With the solemn publication of Consultation Paper 07/06: Funds of Alternative Investment Funds (FAIFs) 232kb, 48 pages, London’s financial watchdog is finally paving the way for retail investors in Britain to place their money in hedge funds.
Not any old hedge fund, mind. The Financial Services Authority first wants substantial structural and operational safeguards to be in place, including a requirement to have an independent depositary, strict rules on independent valuation of underlying assets and timely redemption of investment.
Also, managers of FAIFs taking money from the great unwashed will get guidance from the FSA on what due diligence steps the managers should take when making significant investments in underlying, unregulated funds or investment schemes.
And, just in case anyone gets the wrong idea, the FSA was at pains on Tuesday to make it clear that the regulator is NOT introducing a new type of retail investment product called Funds of Alternative Investment Funds — even if it does use the FAIFs acronym 81 times in CP07/06. No! These will be “Non-UCITS Retail Schemes (NURSs), a category of scheme that already exists in our rules,” the FSA says.
“NURSs are allowed to be widely marketed to retail consumers in the UK,” the regulator adds. “The term FAIF denotes a NURS that invests more than 20 per cent of its scheme property into unregulated collective investment schemes.”
UCITS schemes, of course, are regulated under an EU directive, so these types of schemes (unlike NURSs) can be sold across Europe under the EU’s “passport” system for financial products.
Confused? Well, the FSA just seems to be using a loophole that allows it to keep retail fund of hedge funds tightly under its control in the UK. Otherwise some of its continental regulatory cousins would probably kick up a stink.
But don’t take our word for it. Read the whole document, including a handy little case study of what might happen in a world where the hapless suddenly find themselves in a hedge fund.
Extract:
“The issue is…that the range of investment outcomes and liquidity of some FAIFs could be something of a novelty for some consumers (and even for some financial advisers)….”

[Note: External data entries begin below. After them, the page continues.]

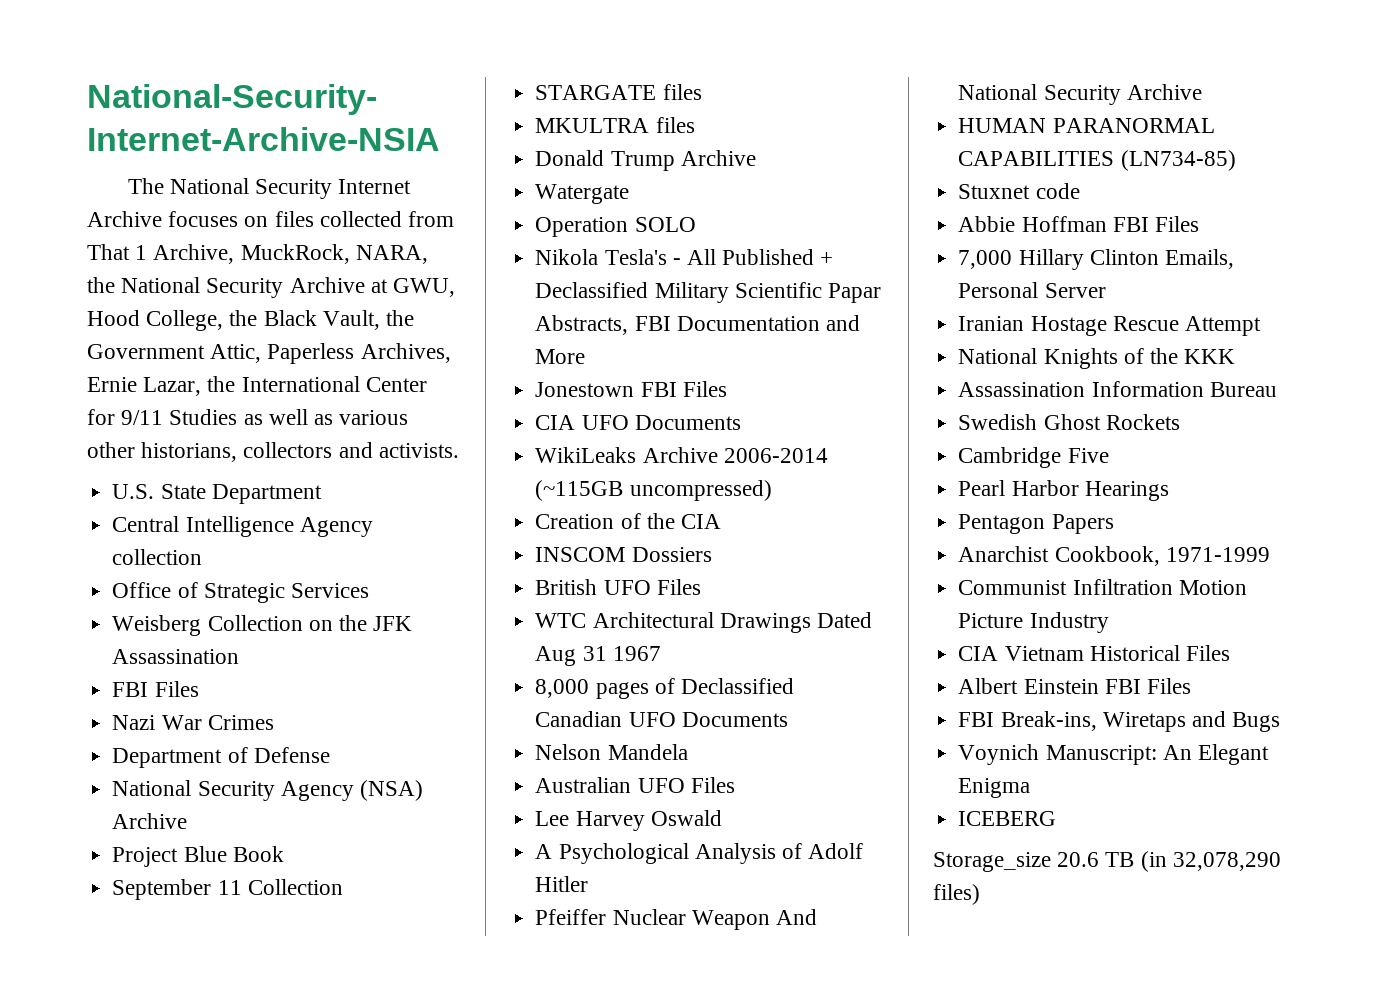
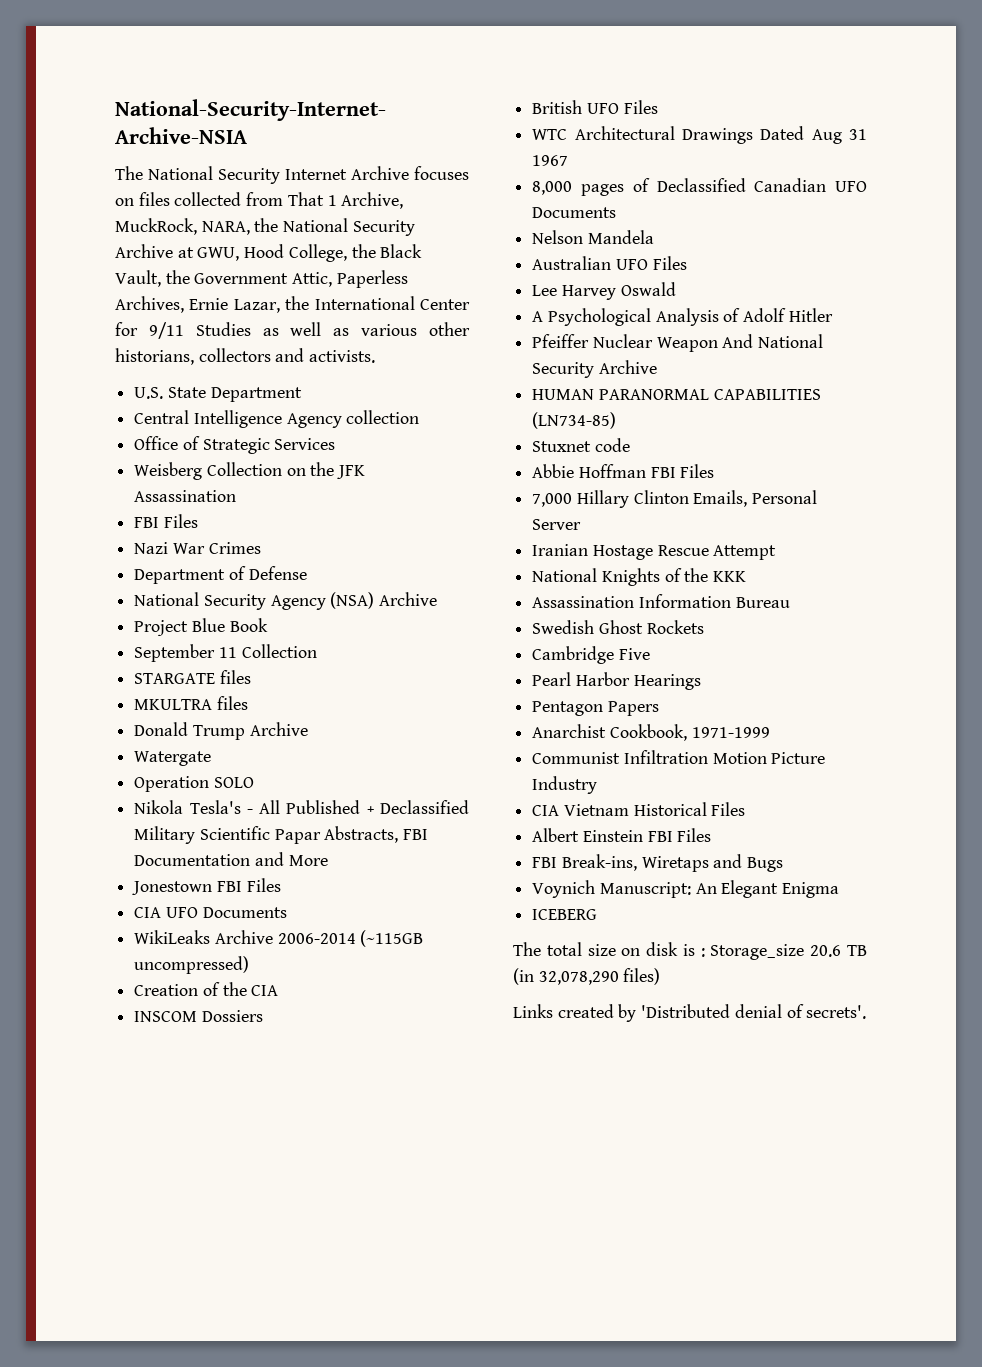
- Storage_size 20.6 TB (in 32,078,290 files)
+ The total size on disk is : Storage_size 20.6 TB (in 32,078,290 files)
+ Links created by 'Distributed denial of secrets'.

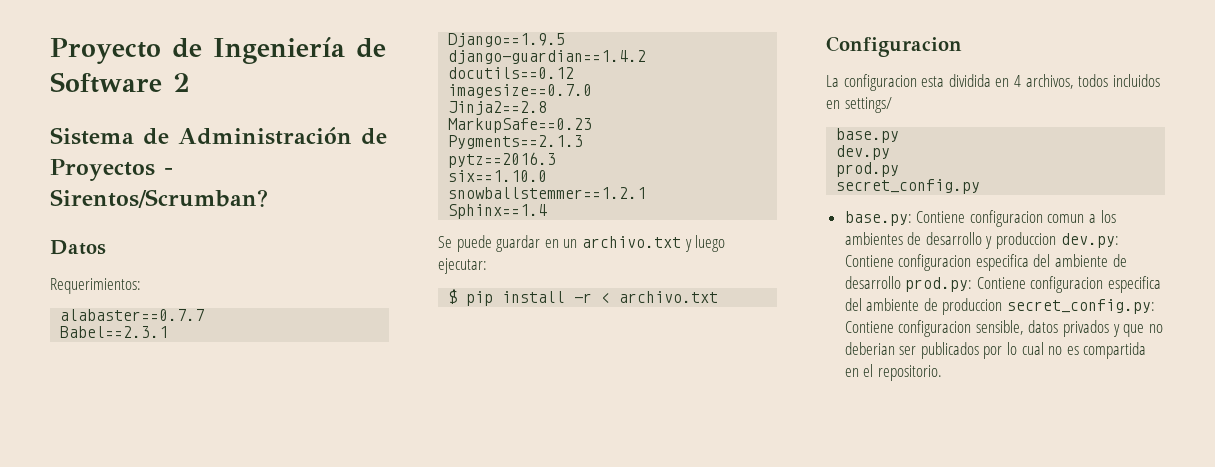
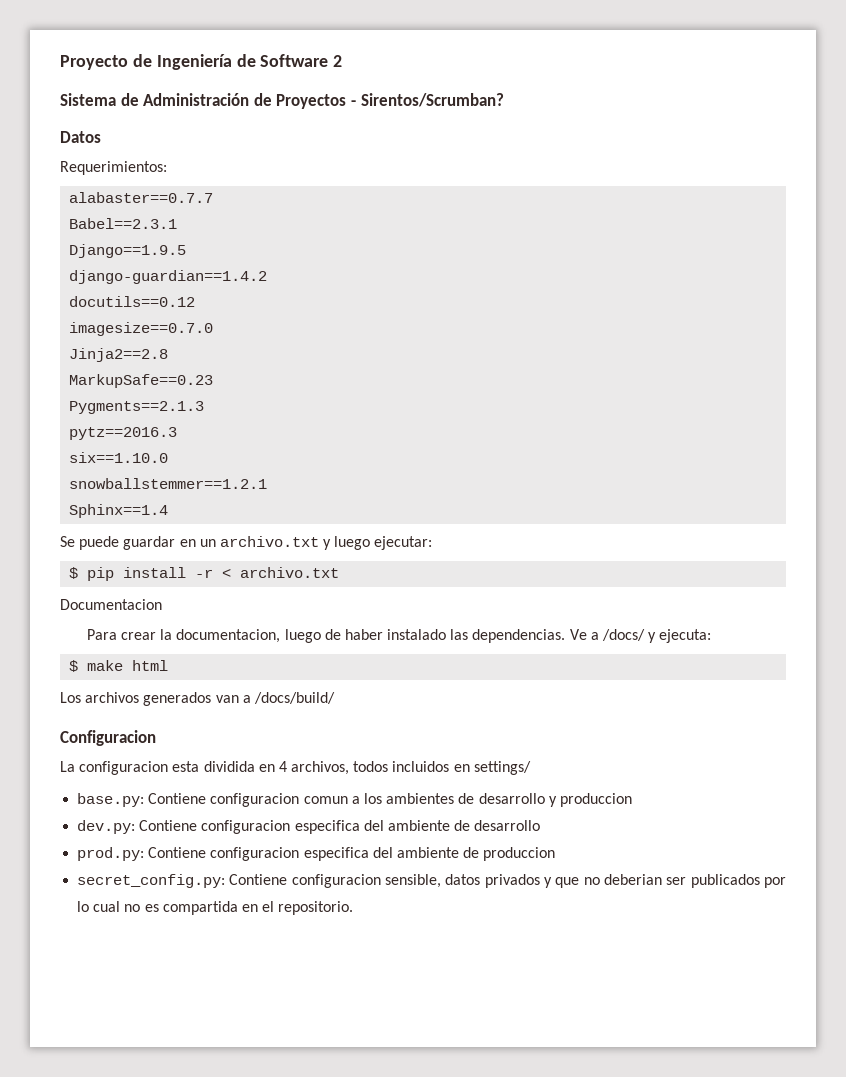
+ Documentacion
+ Para crear la documentacion, luego de haber instalado las dependencias. Ve a /docs/ y ejecuta:
+ $ make html
+ Los archivos generados van a /docs/build/
- base.py
- dev.py
- prod.py
- secret_config.py
- base.py: Contiene configuracion comun a los ambientes de desarrollo y produccion dev.py: Contiene configuracion especifica del ambiente de desarrollo prod.py: Contiene configuracion especifica del ambiente de produccion secret_config.py: Contiene configuracion sensible, datos privados y que no deberian ser publicados por lo cual no es compartida en el repositorio.
+ base.py: Contiene configuracion comun a los ambientes de desarrollo y produccion
+ dev.py: Contiene configuracion especifica del ambiente de desarrollo
+ prod.py: Contiene configuracion especifica del ambiente de produccion
+ secret_config.py: Contiene configuracion sensible, datos privados y que no deberian ser publicados por lo cual no es compartida en el repositorio.

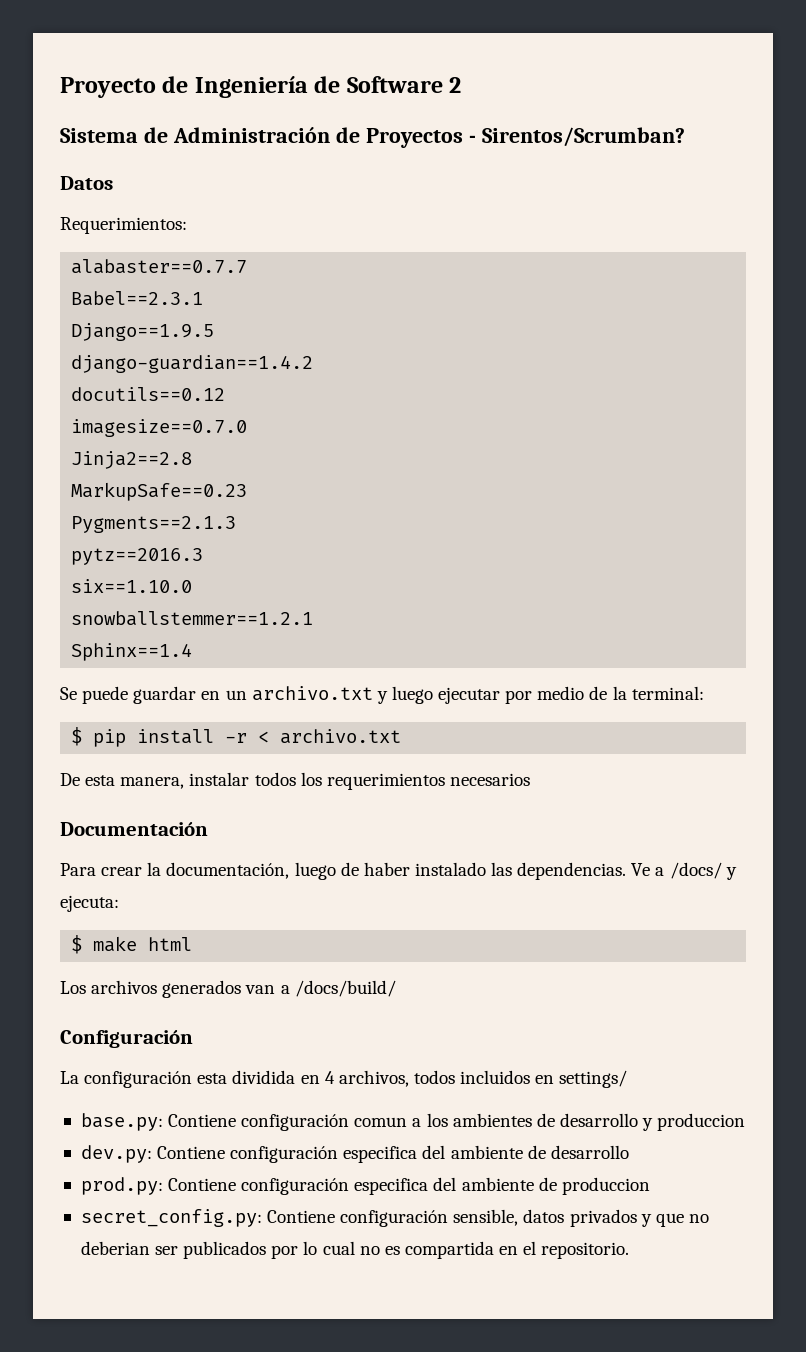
- Se puede guardar en un archivo.txt y luego ejecutar:
+ Se puede guardar en un archivo.txt y luego ejecutar por medio de la terminal:
- Documentacion
+ De esta manera, instalar todos los requerimientos necesarios
+ Documentación
- Para crear la documentacion, luego de haber instalado las dependencias.
+ Para crear la documentación, luego de haber instalado las dependencias.
- Configuracion
+ Configuración
- La configuracion esta dividida en 4 archivos, todos incluidos en settings/
+ La configuración esta dividida en 4 archivos, todos incluidos en settings/
- base.py: Contiene configuracion comun a los ambientes de desarrollo y produccion
+ base.py: Contiene configuración comun a los ambientes de desarrollo y produccion
- dev.py: Contiene configuracion especifica del ambiente de desarrollo
+ dev.py: Contiene configuración especifica del ambiente de desarrollo
- prod.py: Contiene configuracion especifica del ambiente de produccion
+ prod.py: Contiene configuración especifica del ambiente de produccion
- secret_config.py: Contiene configuracion sensible, datos privados y que no deberian ser publicados por lo cual no es compartida en el repositorio.
+ secret_config.py: Contiene configuración sensible, datos privados y que no deberian ser publicados por lo cual no es compartida en el repositorio.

If you’re feeling really motivated, read the previous discussion paper on the matter: Wider Range of Retail Investment Products; consumer protection in a rapidly changing world, read an earlier briefing note entitled Hedge funds: a discussion of risk and regulatory engagement, and then read the feedback.
Alternatively, just sit back and wait for the draft rules, policy statement and accompanying timetable. They should be out sometime towards the end of the year.